8) Yoga Bars - I haven't tried these yet, but plan on ordering a few since the mayonnaise filled sandwiches and sugar filled drinks at my office cafe are diabetes-on-a-plate, and I like to stock up on filling and nutritious snacks.  Their nutrition labels show no artificial colours or flavours, hydrogenated oils, preservatives, no chemicals and no compromise on taste. I am ordering a box this week - probably an assortment of cardamom and coconut; chocolate chuck nuts and oats and almonds.  Say no to your office cafeteria!

9) Ekaiba - I got the sweetest gift from a friend I made through the choir I sing with, CCM. Smita doesn't sing with CCM right now but has kept in touch and reads my blog and my posts about my silly dogs and mentions how much she enjoys these whenever she meets me (which is like once a year). So I was touched and very pleasantly surprised when she sent me some lovely candles and a decorative box with an assortment of herbal tea bags inside from her new start-up design label - Ekaiba. With decorative items hand made by her team who specialize in decoupage, she made me lovely candles with frolicking doggies on them!
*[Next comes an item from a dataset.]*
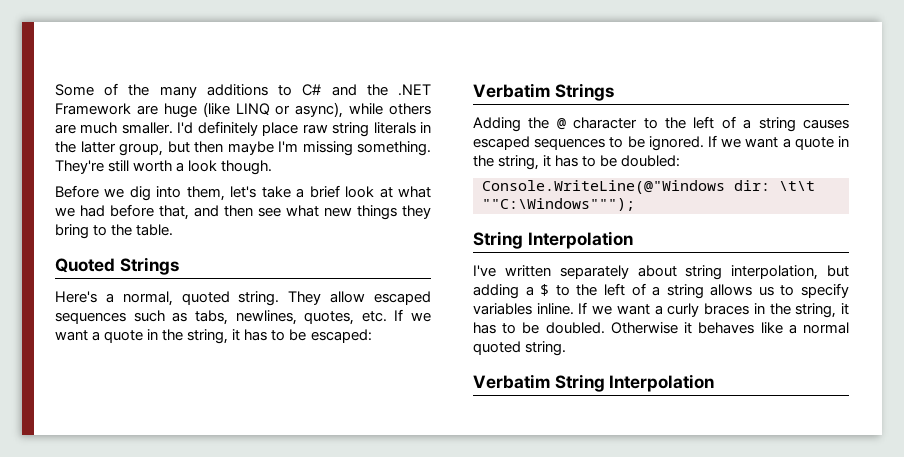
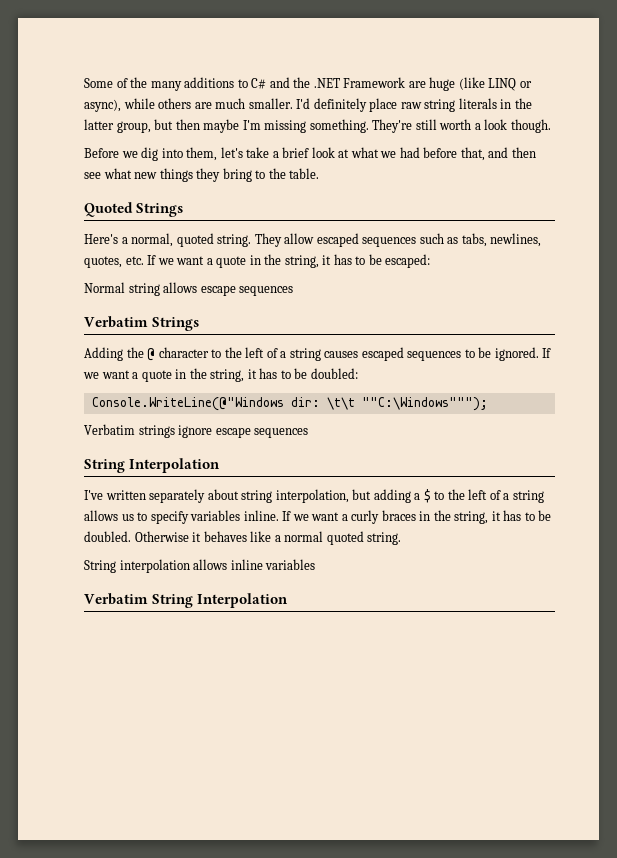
+ Normal string allows escape sequences
+ Verbatim strings ignore escape sequences
+ String interpolation allows inline variables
With pretty boxes, candles and other decorative items and online orders to be placed at her website, I'm happy I found another place for unique and fun gifts.

10) This last one isn't an app or a website, but more to do with convenience and variety. I follow Little Black Book religiously and am always looking out for good caterers for home parties. With a friend asking recently about South Indian food catering in Gurgaon, I did a quick search and LBB threw up this article about seven caterers that did regional food for parties - from Parsi to Goan to Hyderabadi to Malayali to Rajasthani and Kashmiri. If you're tired of the ubiqitious and generic "Continental" or North Indian with no particular distinctions between regions, I thought this would be a definite list to try out.

So there's my list of interesting finds from the last year!